Records contained in a dataset:
○ ○ ○ ○ ○
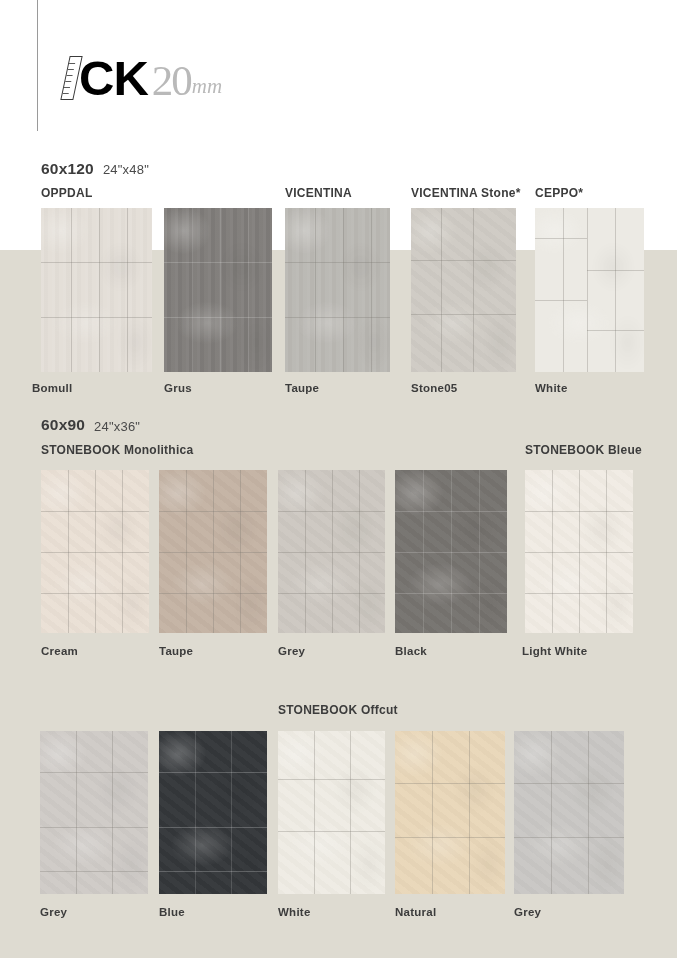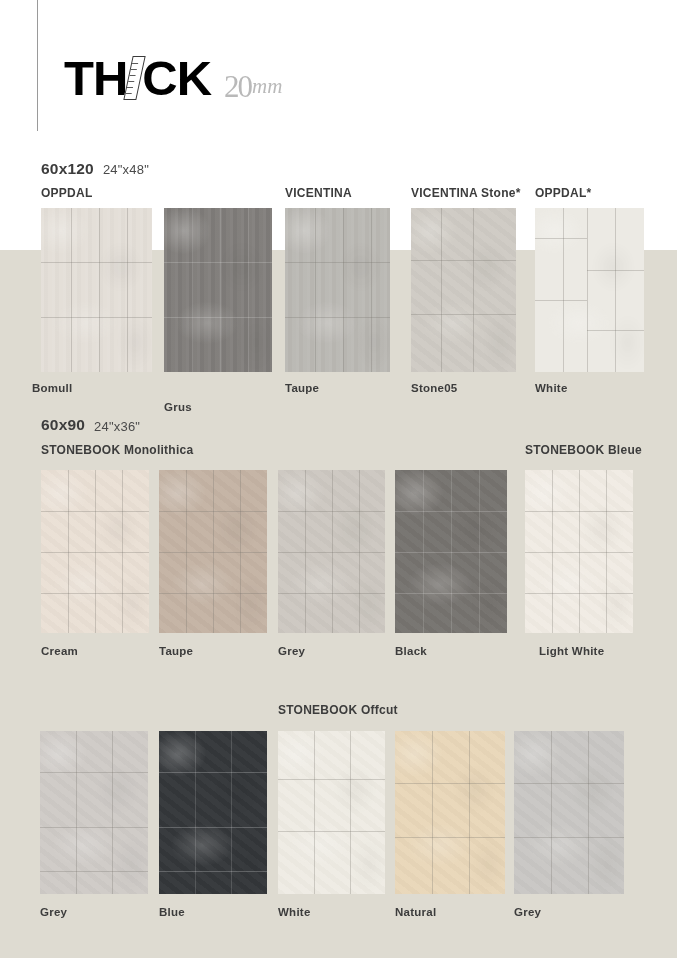"TH" span.thick-a { html: <span>TH</span> -> none }
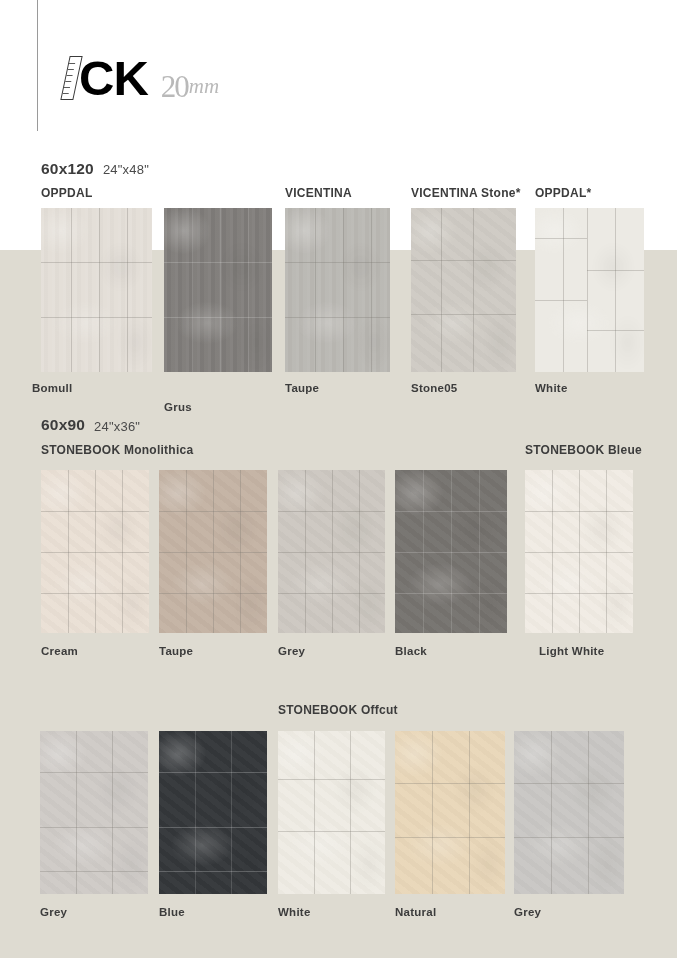"20" .thick-20 { font-size: 31px -> 43px; margin-left: 13px -> 4px }
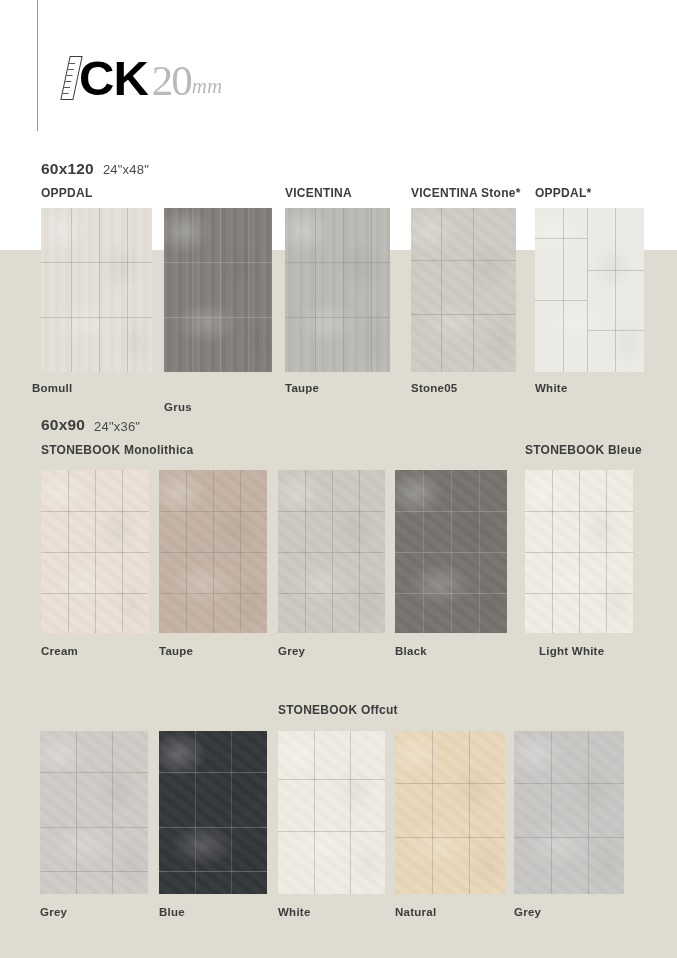"OPPDAL*" div.series-label { text: OPPDAL -> CEPPO }
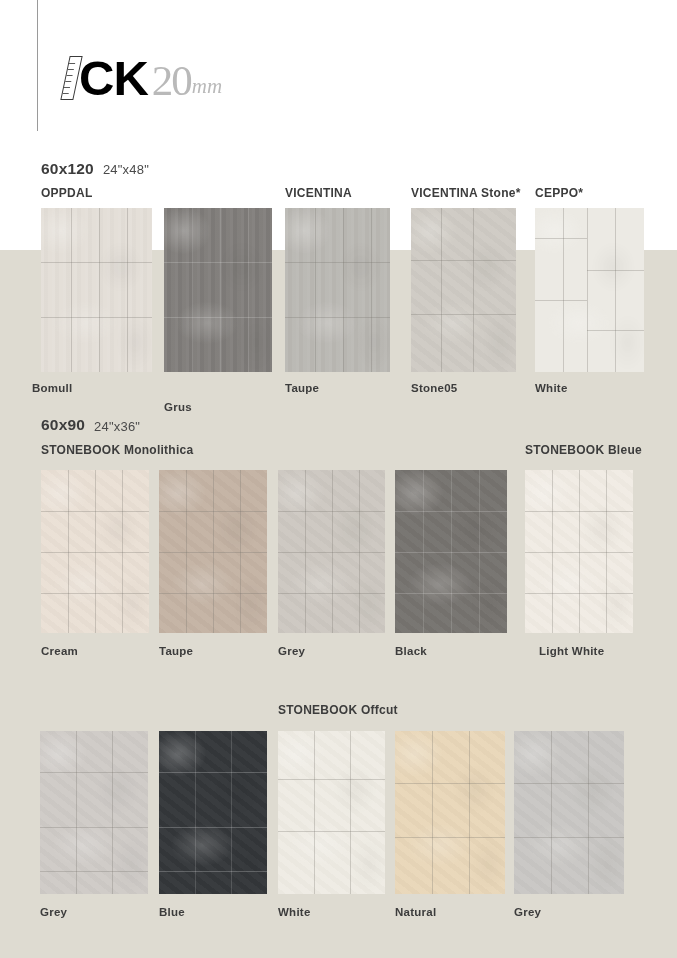"Grus" div.swatch-name { top: 401px -> 382px }
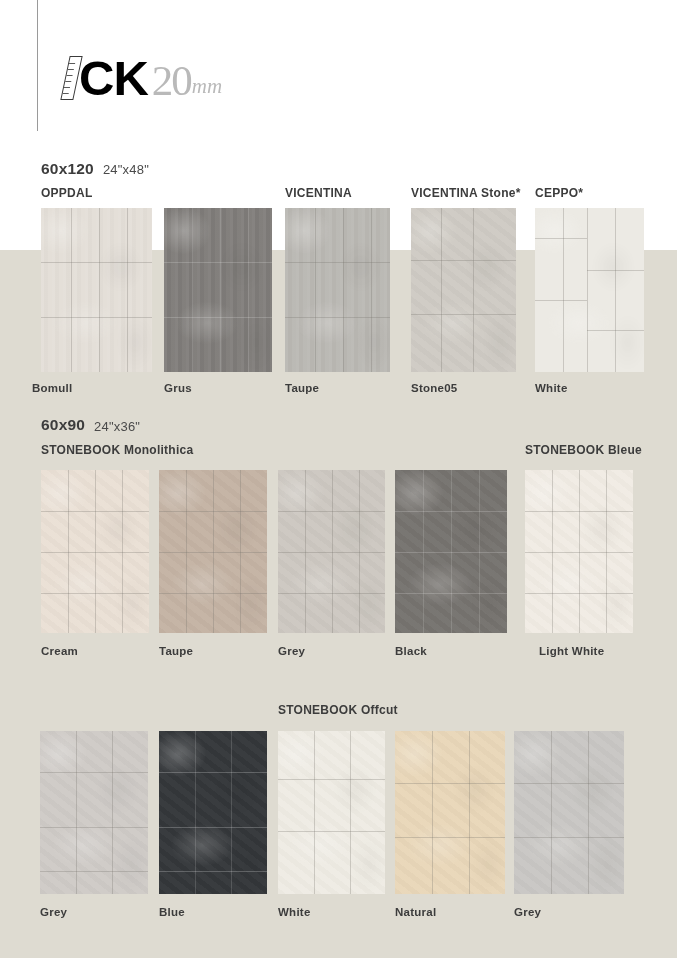"Light White" div.swatch-name { left: 539px -> 522px }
○ ○ ○ ○ ○
Prompt:
The line with "text: OPPDAL ->" and each line after it, through the final line of the data, are to be duplicated exactly, with pictures left out and nothing more included.

Answer to the exercise:
"OPPDAL*" div.series-label { text: OPPDAL -> CEPPO }
"Grus" div.swatch-name { top: 401px -> 382px }
"Light White" div.swatch-name { left: 539px -> 522px }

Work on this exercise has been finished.